Well as H has prime index it means it is cyclic. Also we have that p=ord(H) | ord(N) | ord(G). So we should have ord(N)=$k_1$p and ord(G)=$k_2$ord(N)=$k_1$ $k_2$ p. So we have to show that either $k_1$=1 or $k_2$=1. This is what I got by now. But I don't know what to do next

4. Oct 30, 2016

### Staff: Mentor

So p=ord(H) | ord(N) | ord(G) means $H \leq N_G(H) \leq G$. The index of $H$ is also equal to $|G/H|$. Do you know what happens, if you factorize $H$ across these inclusions?

5. Oct 30, 2016

### Silviu

Sorry I am a little confused.
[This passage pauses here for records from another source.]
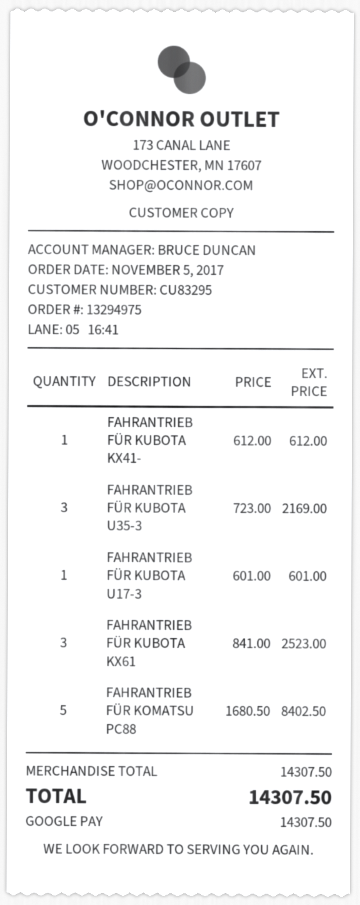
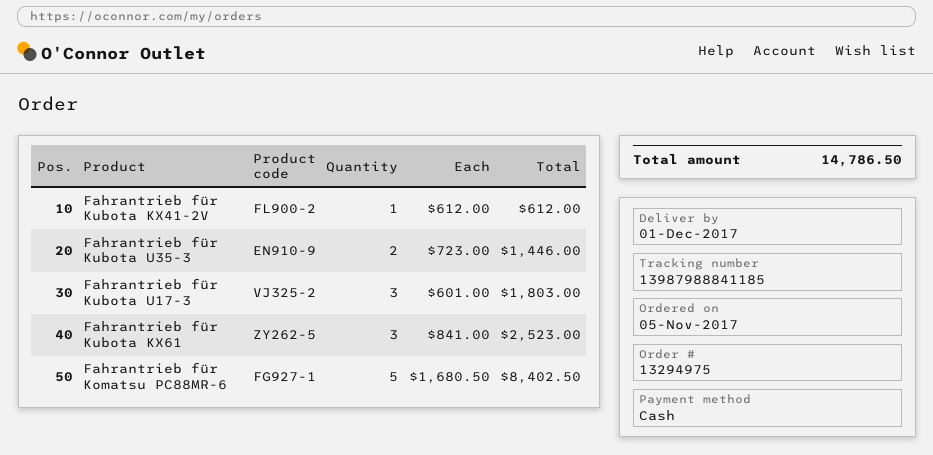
payment method: Google Pay -> cash
FAHRANTRIEB FÜR KUBOTA U35-3: 3 x 723.00 = 2169.00 -> 2 x 723.00 = 1446.00
FAHRANTRIEB FÜR KUBOTA U17-3: 1 x 601.00 = 601.00 -> 3 x 601.00 = 1803.00
total: 14307.50 -> 14786.50

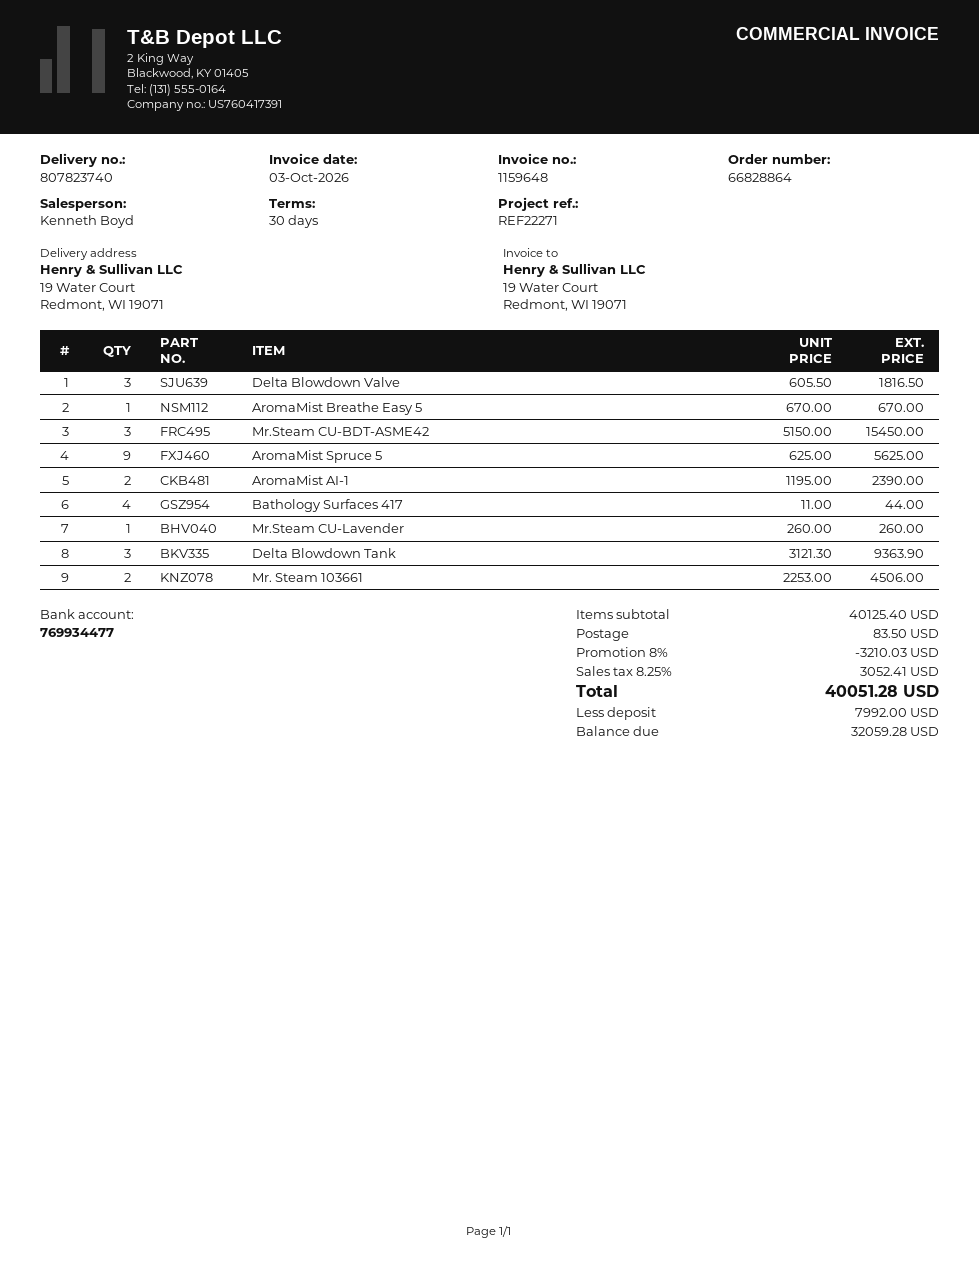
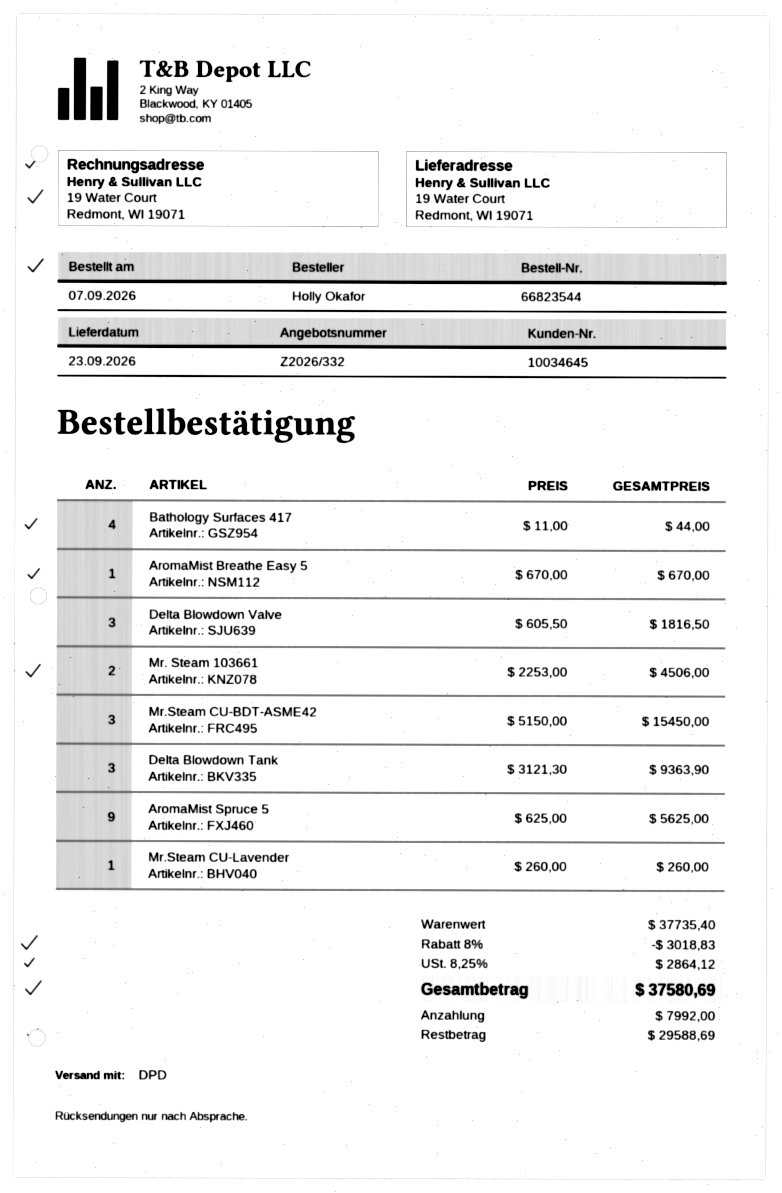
order number: 66828864 -> 66823544
AromaMist AI-1: 2 x 1195.00 = 2390.00 -> none
subtotal: 40125.40 -> 37735.40
discount: 8% = 3210.03 -> 8% = 3018.83
shipping: 83.50 -> none
tax: 8.25% = 3052.41 -> 8.25% = 2864.12
total: 40051.28 -> 37580.69
balance: 32059.28 -> 29588.69

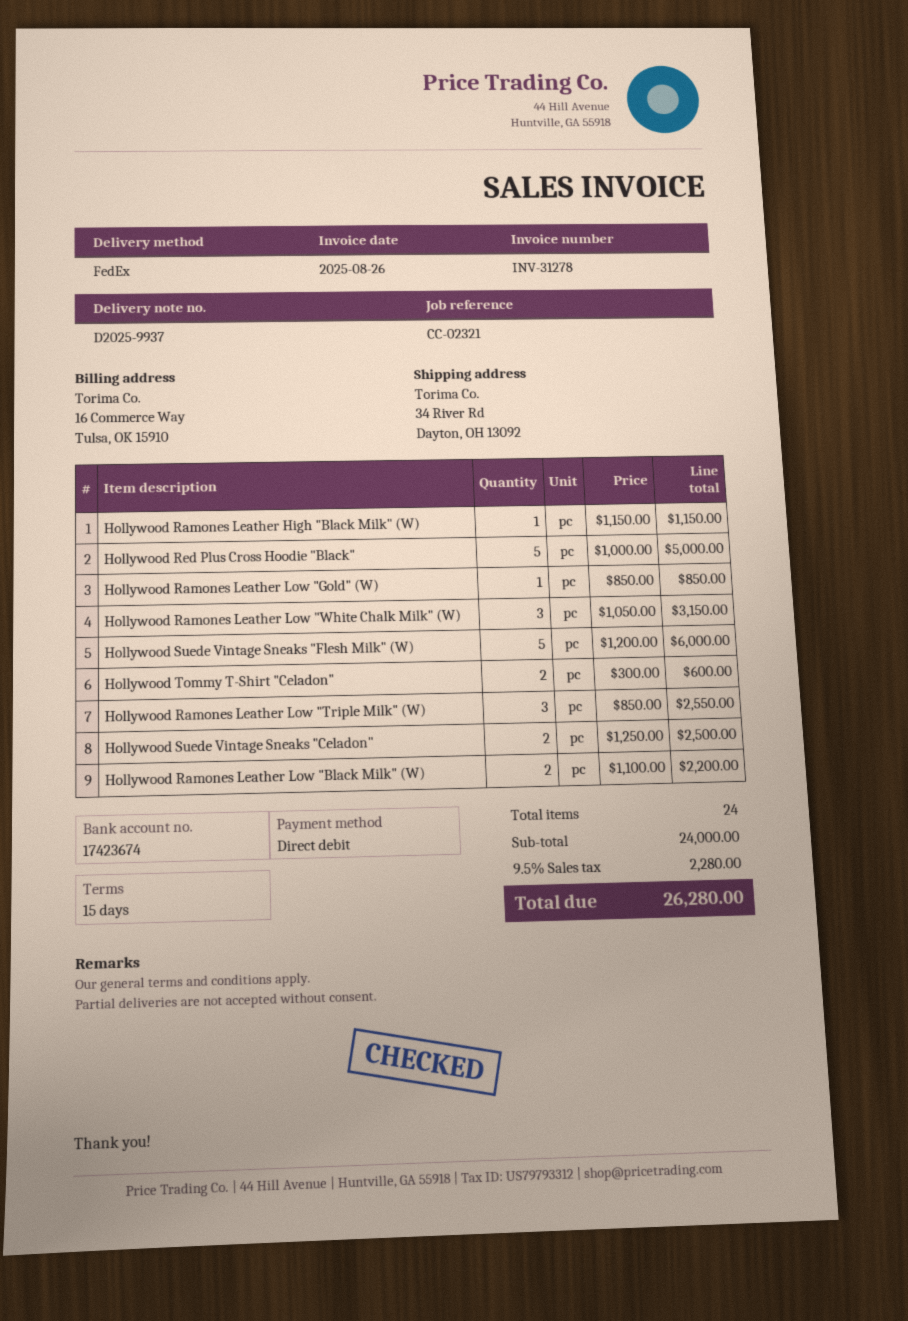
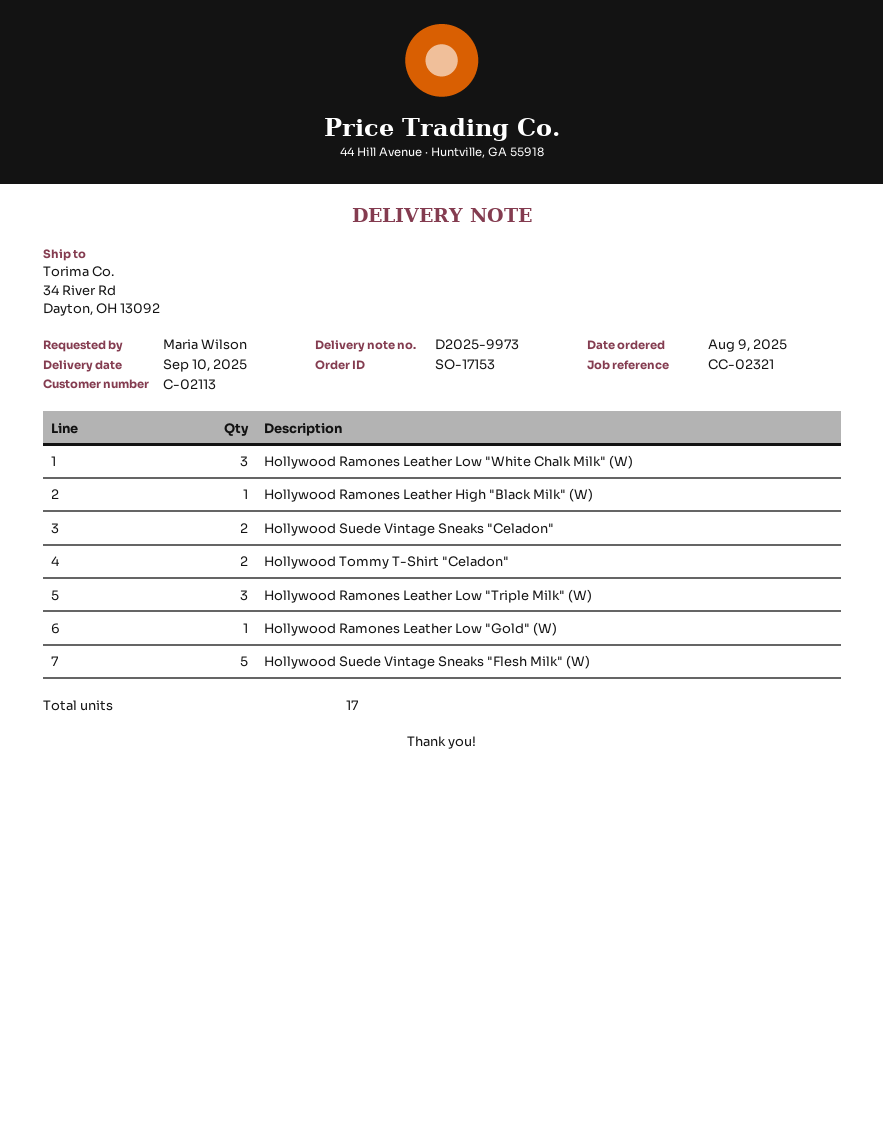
delivery note number: D2025-9937 -> D2025-9973
Hollywood Red Plus Cross Hoodie "Black": 5 -> none
Hollywood Ramones Leather Low "Black Milk" (W): 2 -> none
total quantity: 24 -> 17

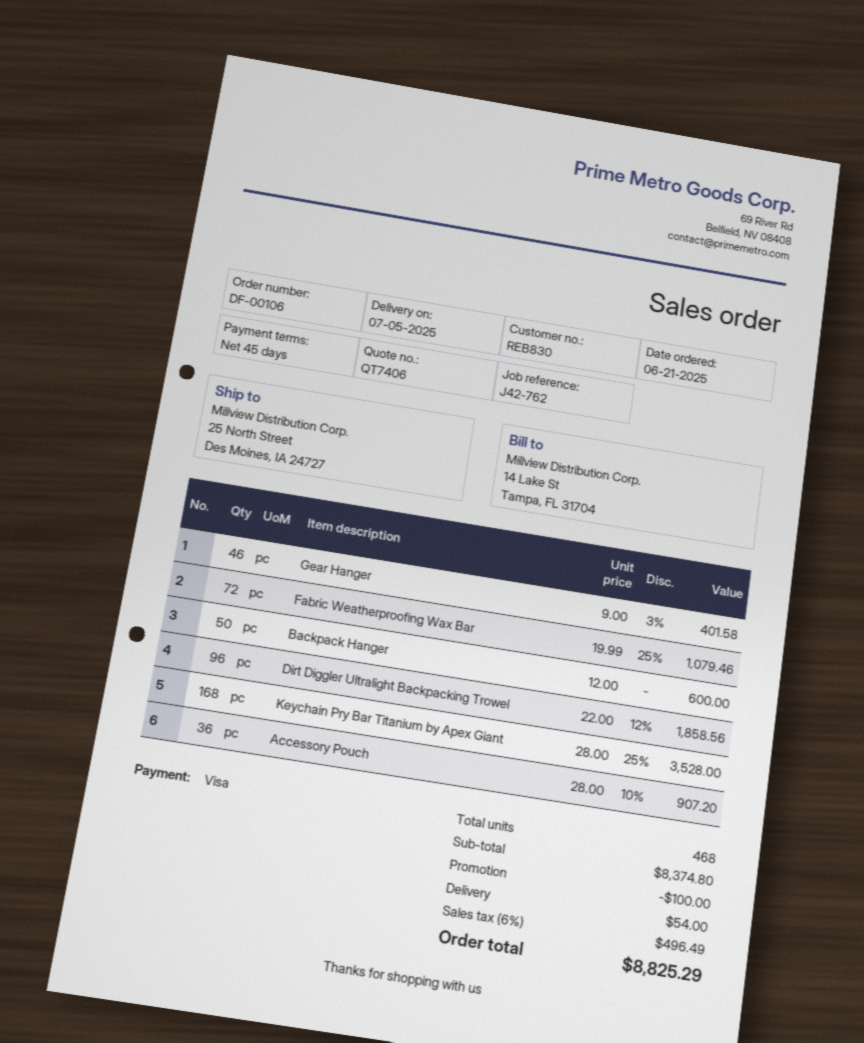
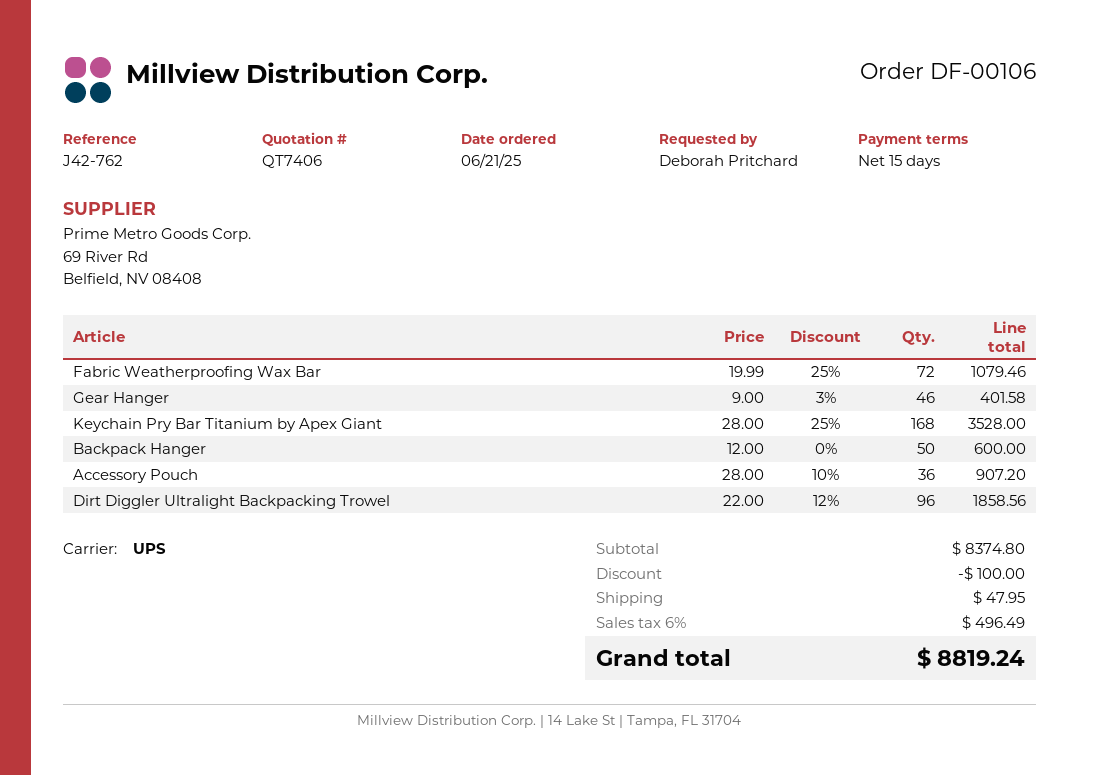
payment terms: 45 days -> 15 days
shipping: 54.00 -> 47.95
total: 8825.29 -> 8819.24

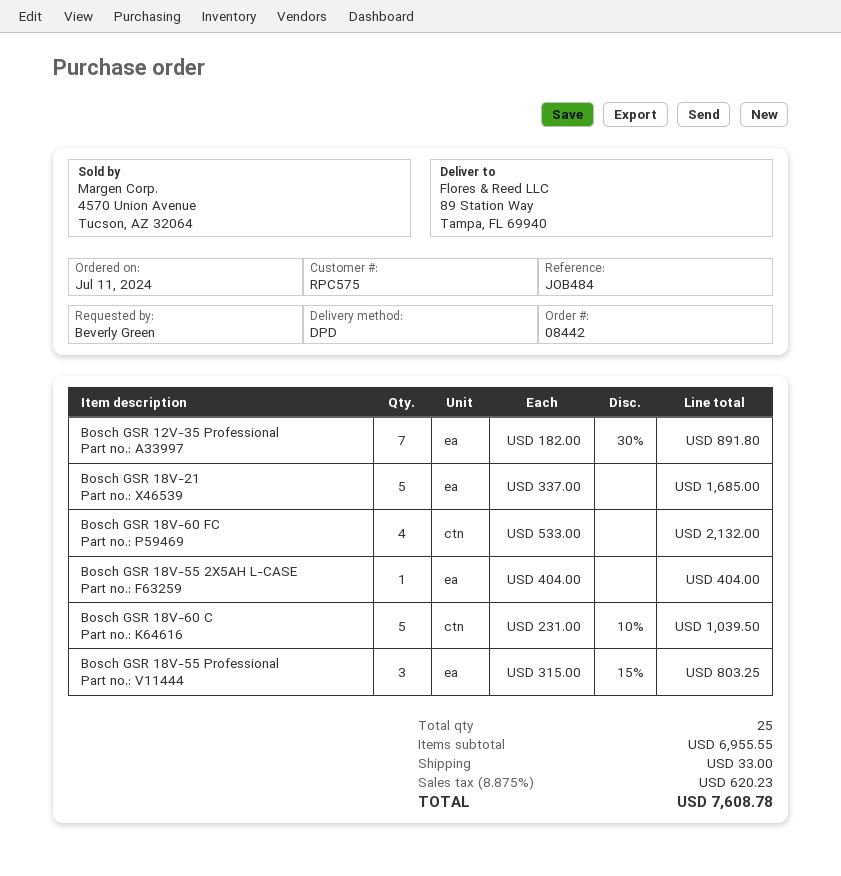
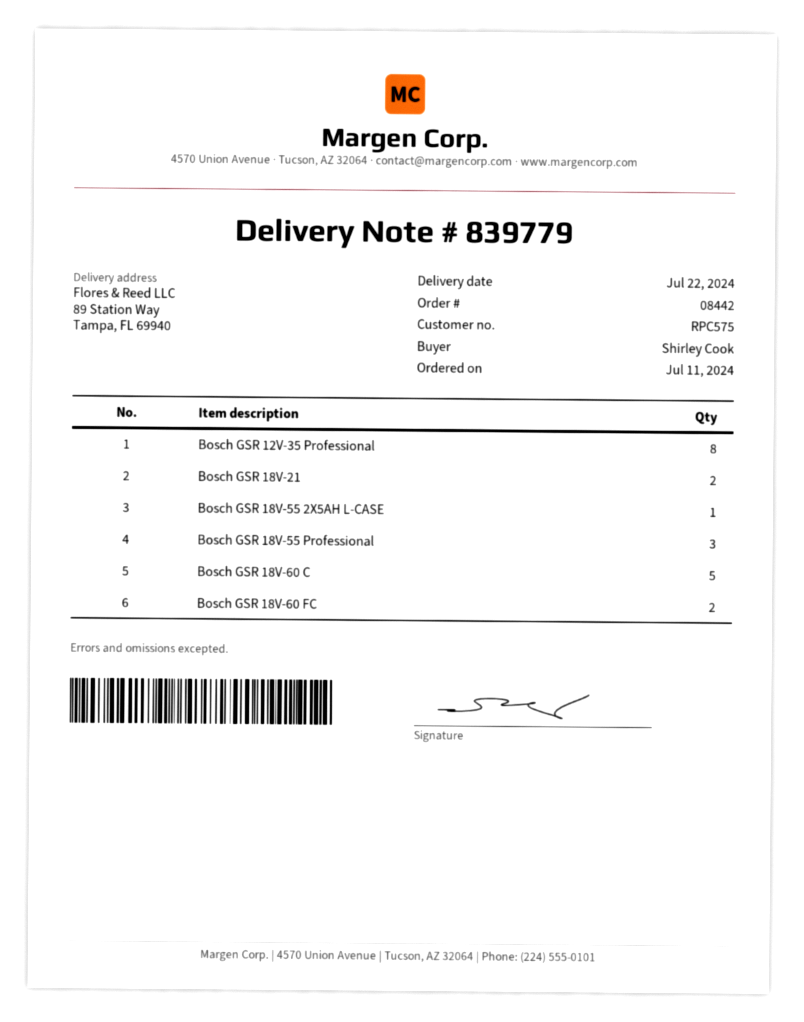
ordered by: Beverly Green -> Shirley Cook
Bosch GSR 12V-35 Professional: 7 -> 8
Bosch GSR 18V-21: 5 -> 2
Bosch GSR 18V-60 FC: 4 -> 2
You mean something like $|H/H| \le |N(H)/H| \le |G/H|$? This means $1 \le |N(H)/H| \le |G/H|$. So what next?

6. Oct 30, 2016

### Staff: Mentor

If $|G/H|=p$ prime, how many orders fit in between $1$ and $p$?

The essential part to be confused of, is the fact, that these cosets are possible disregarding whether $H$ is normal or not. Do you know why?

7. Oct 30, 2016

### Silviu

Thank you so much! I kept reading a subgroup of prime order. It is index not order. Now it is easy. Sorry for this and thank you again!